Why Embrace Distributed Version Control Systems?

Published on August 19, 2014, by Brian


Distributed version control systems are not exactly new. They have been around for the last 10 years, but they haven't yet penetrated Enterprise where Subversion and CVS still hold sway. There are some conceptual reasons for this. Mostly the concept of control, swiftly following by the concept of money.

Open source distributed systems are free, which flies in the face of enterprise profit making, and that has made them suspicious to businesses who need dedicated support, funded roadmaps, corporate regulatory compliance, and the fact that they are mostly coded by guys who take a certain pleasure in making gifs that paint the suit wearing procurement manager as slightly less than intelligent.

“DVCS"

The concept of control is directly related to the concept of trust. If the central server, that is locked down behind VPN, LDAP, and firewalls is enabling fully distributed source control among the developers, and each one has a full history of the repository on their laptop. Isn't that a security concern?
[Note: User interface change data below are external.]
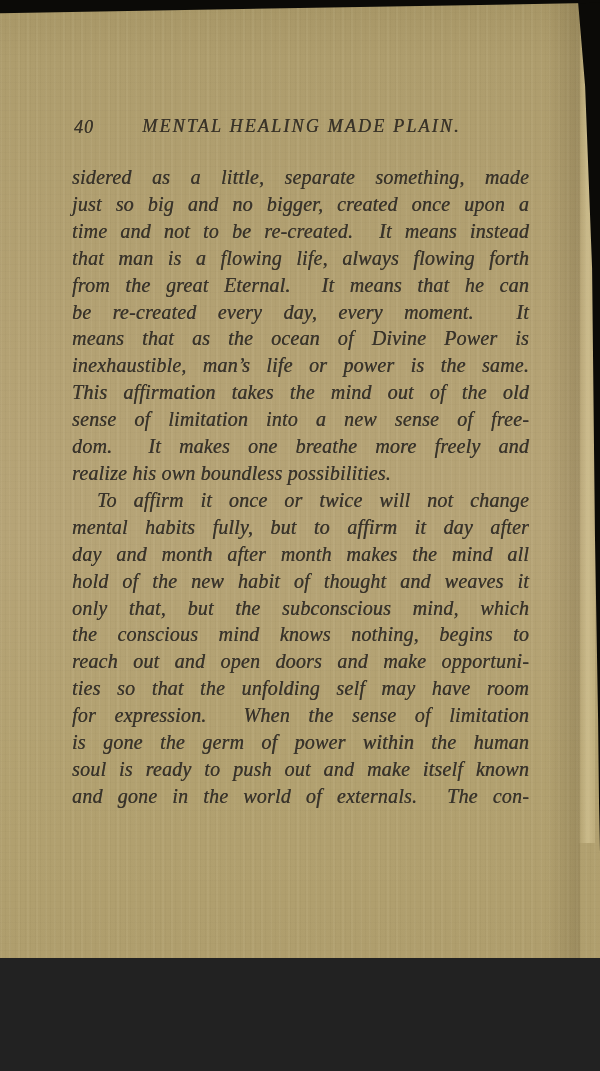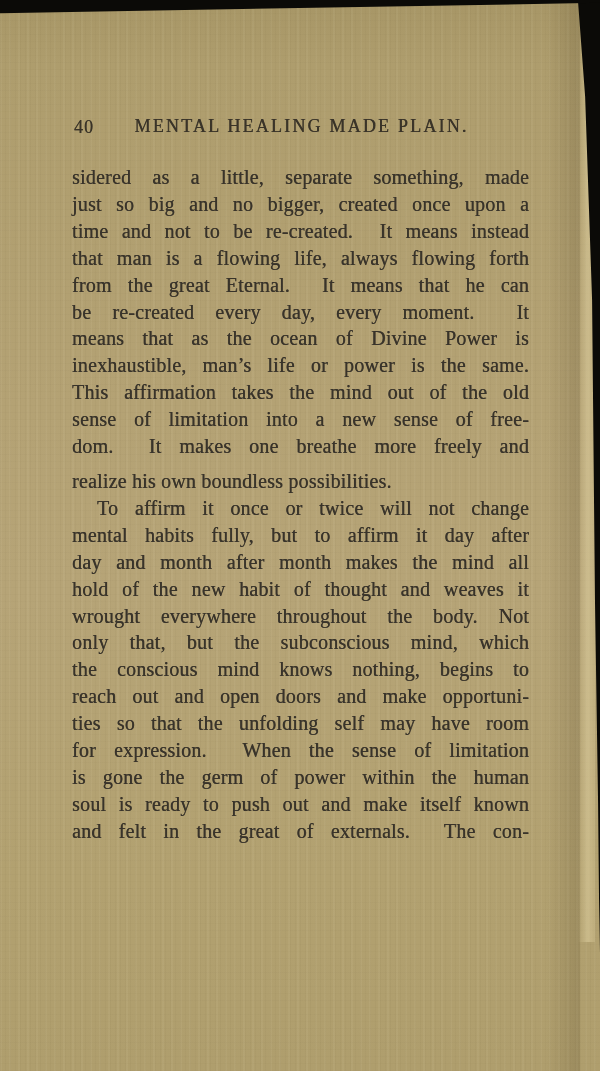--- a/index.html
+++ b/index.html
@@ -1,23 +1,24 @@
 <!DOCTYPE html>
 <html><head>
 <meta charset="utf-8">
 <style>
   html, body { margin: 0; padding: 0; background: #222; }
   .page {
     position: relative;
     width: 600px;
-    height: 1071px;
+    height: 958px;
     overflow: hidden;
     background:
       linear-gradient(180deg, #a79666 0%, #ae9d6d 6%, #b4a274 38%, #b6a477 55%, #b2a170 82%, #af9e6d 100%);
     font-family: "Liberation Serif", "DejaVu Serif", serif;
+    font-style: italic;
   }
   .texture {
     position: absolute; inset: 0; pointer-events: none;
     background:
       repeating-linear-gradient(90deg, rgba(90,76,44,0.045) 0px, rgba(90,76,44,0.045) 1px, rgba(0,0,0,0) 1px, rgba(0,0,0,0) 5px),
       repeating-linear-gradient(90deg, rgba(255,246,214,0.05) 0px, rgba(255,246,214,0.05) 2px, rgba(0,0,0,0) 2px, rgba(0,0,0,0) 9px),
       repeating-linear-gradient(0deg, rgba(80,66,36,0.025) 0px, rgba(80,66,36,0.025) 1px, rgba(0,0,0,0) 1px, rgba(0,0,0,0) 7px);
   }
   .edge-crease {
     position: absolute; top: 0; right: 20px; width: 34px; height: 100%;
@@ -57,21 +58,21 @@
     position: absolute; left: 72px; top: 164px; width: 457px;
     font-size: 20px; line-height: 26.9px;
     color: #38332a; letter-spacing: 0.2px;
   }
   .line {
     text-align: justify;
     text-align-last: justify;
     white-space: pre-wrap;
     text-shadow: 0.35px 0 0 rgba(56,51,42,0.85);
   }
-  .line.no-just { text-align-last: left; margin-top: 8px; }
+  .line.no-just { text-align-last: left; }
   .line.indent { text-indent: 25px; }
 </style>
 </head>
 <body>
 
 <div class="page">
   <div class="texture"></div>
   <div class="edge-crease"></div>
   <div class="edge-highlight"></div>
   <div class="right-edge"></div>
@@ -92,23 +93,22 @@
       <div class="line">means that as the ocean of Divine Power is</div>
       <div class="line">inexhaustible, man’s life or power is the same.</div>
       <div class="line">This affirmation takes the mind out of the old</div>
       <div class="line">sense of limitation into a new sense of free-</div>
       <div class="line">dom.  It makes one breathe more freely and</div>
       <div class="line no-just">realize his own boundless possibilities.</div>
       <div class="line indent">To affirm it once or twice will not change</div>
       <div class="line">mental habits fully, but to affirm it day after</div>
       <div class="line">day and month after month makes the mind all</div>
       <div class="line">hold of the new habit of thought and weaves it</div>
-      <div class="line">wrought everywhere throughout the body. Not</div>
       <div class="line">only that, but the subconscious mind, which</div>
       <div class="line">the conscious mind knows nothing, begins to</div>
       <div class="line">reach out and open doors and make opportuni-</div>
       <div class="line">ties so that the unfolding self may have room</div>
       <div class="line">for expression.  When the sense of limitation</div>
       <div class="line">is gone the germ of power within the human</div>
       <div class="line">soul is ready to push out and make itself known</div>
-      <div class="line">and felt in the great of externals.  The con-</div>
+      <div class="line">and gone in the world of externals.  The con-</div>
     </main>
 </div>
 
 </body></html>

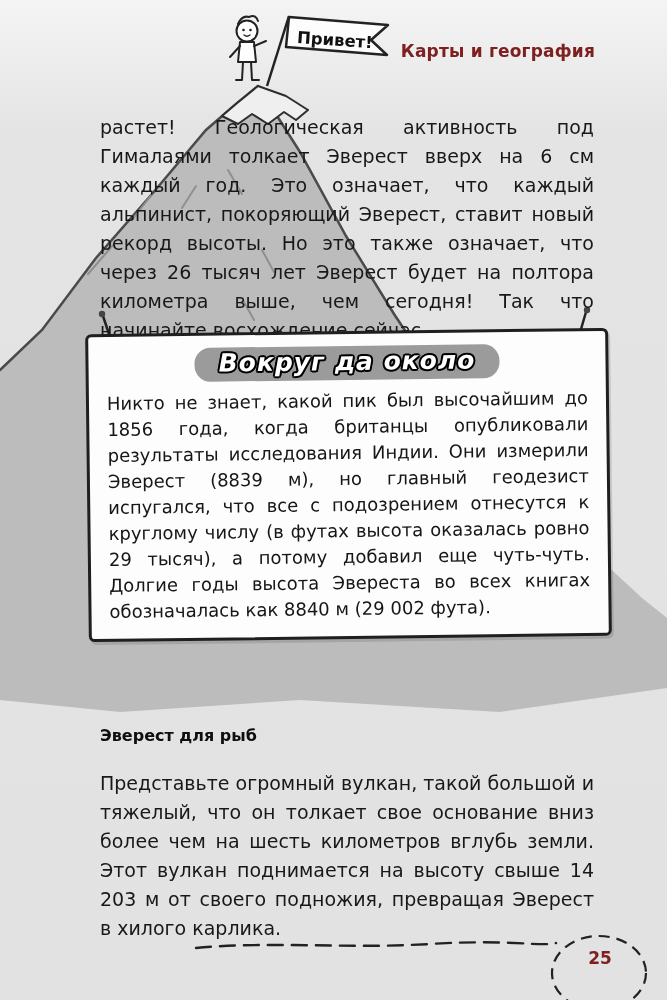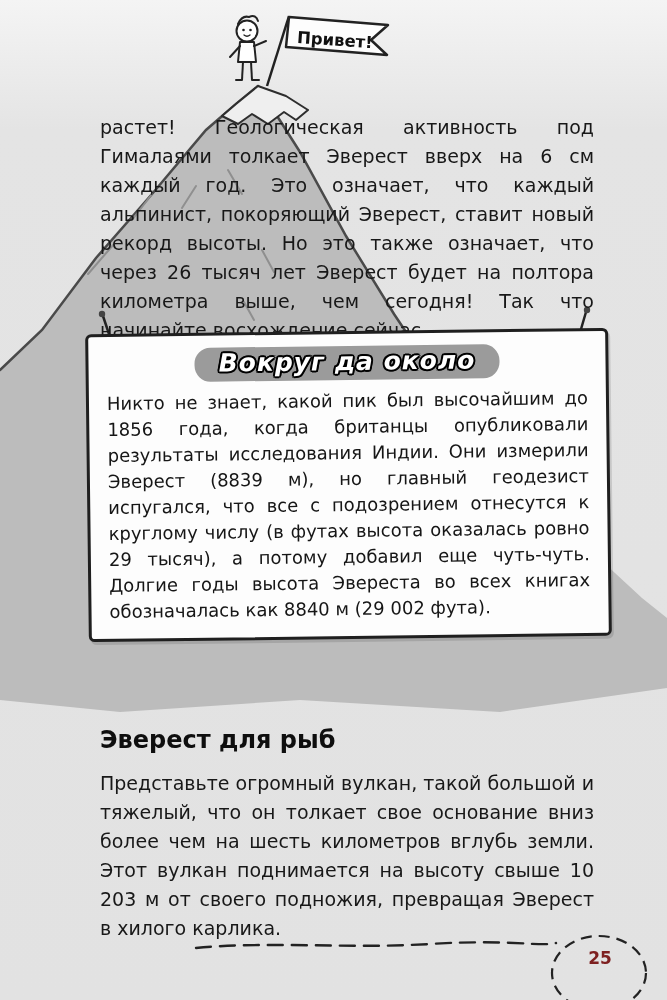--- a/index.html
+++ b/index.html
@@ -21,21 +21,21 @@
   .para {
     position:absolute; left:100px; width:494px;
     font-size:19px; line-height:29px; text-align:justify; color:#181818;
   }
   #para-intro   { top:113px; }
   #para-everest { top:606px; text-indent:30px; }
   #para-section { top:769px; }
 
   .section-heading {
     position:absolute; left:100px; top:726px;
-    font-size:24px; font-weight:bold; color:#0e0e0e;
+    font-size:16px; font-weight:bold; color:#0e0e0e;
   }
 
   .note-box {
     position:absolute; left:87px; top:331px; width:523px;
     background:#fdfdfd; border:3px solid #1f1f1f; border-radius:6px;
     padding:12px 18px 14px; transform:rotate(-0.7deg);
     box-shadow:2px 3px 0 rgba(0,0,0,0.12);
   }
   .note-title-row { text-align:center; margin-bottom:8px; }
   .note-title {
@@ -94,30 +94,31 @@
     </g>
     <g>
       <line x1="586" y1="312" x2="579" y2="336" stroke="#222" stroke-width="2.5" stroke-linecap="round"></line>
       <circle cx="587" cy="310" r="3.2" fill="#444"></circle>
     </g>
 
     <path d="M196,948 C270,941 350,949 430,944 S540,947 556,943" fill="none" stroke="#222" stroke-width="2.4" stroke-dasharray="15 9" stroke-linecap="round"></path>
     <ellipse cx="599" cy="973" rx="47" ry="37" fill="none" stroke="#222" stroke-width="2.2" stroke-dasharray="11 7"></ellipse>
   </svg>
 
+  <div class="header">Карты и география</div>
 
   <p class="para" id="para-intro">растет! Геологическая активность под Гималаями толкает Эверест вверх на 6 см каждый год. Это означает, что каждый альпинист, покоряющий Эверест, ставит новый рекорд высоты. Но это также означает, что через 26 тысяч лет Эверест будет на полтора километра выше, чем сегодня! Так что начинайте восхождение сейчас.</p>
 
   <div class="note-box">
     <div class="note-title-row">
       <span class="note-title">Вокруг да около</span>
     </div>
     <p class="note-body">Никто не знает, какой пик был высочайшим до 1856 года, когда британцы опубликовали результаты исследования Индии. Они измерили Эверест (8839 м), но главный геодезист испугался, что все с подозрением отнесутся к круглому числу (в футах высота оказалась ровно 29 тысяч), а потому добавил еще чуть-чуть. Долгие годы высота Эвереста во всех книгах обозначалась как 8840 м (29 002 фута).</p>
   </div>
 
 
   <h2 class="section-heading">Эверест для рыб</h2>
 
-  <p class="para" id="para-section">Представьте огромный вулкан, такой большой и тяжелый, что он толкает свое основание вниз более чем на шесть километров вглубь земли. Этот вулкан поднимается на высоту свыше 10 203 м от своего подножия, превращая Эверест в хилого карлика.</p>
+  <p class="para" id="para-section">Представьте огромный вулкан, такой большой и тяжелый, что он толкает свое основание вниз более чем на шесть километров вглубь земли. Этот вулкан поднимается на высоту свыше 14 203 м от своего подножия, превращая Эверест в хилого карлика.</p>
 
   <div class="page-number">25</div>
 
 </div>
 
 </body></html>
This dance between profit, control, and using the latest technologies has played out for the last 10 years, and now not only has DVCS technology moved beyond the game to become a phenomena that is cutting a swath through software, but Enterprise would be crazy not to use it. If they don't, think Android and Nokia!

I'm now going to outline some of the shortcomings of centralized systems, and then I will make the case for why the decentralized systems address these problems, and allow software developers to move on, and get busy with the next set of challenges. DVCS is by no means perfect, it is just the next step in an evolution.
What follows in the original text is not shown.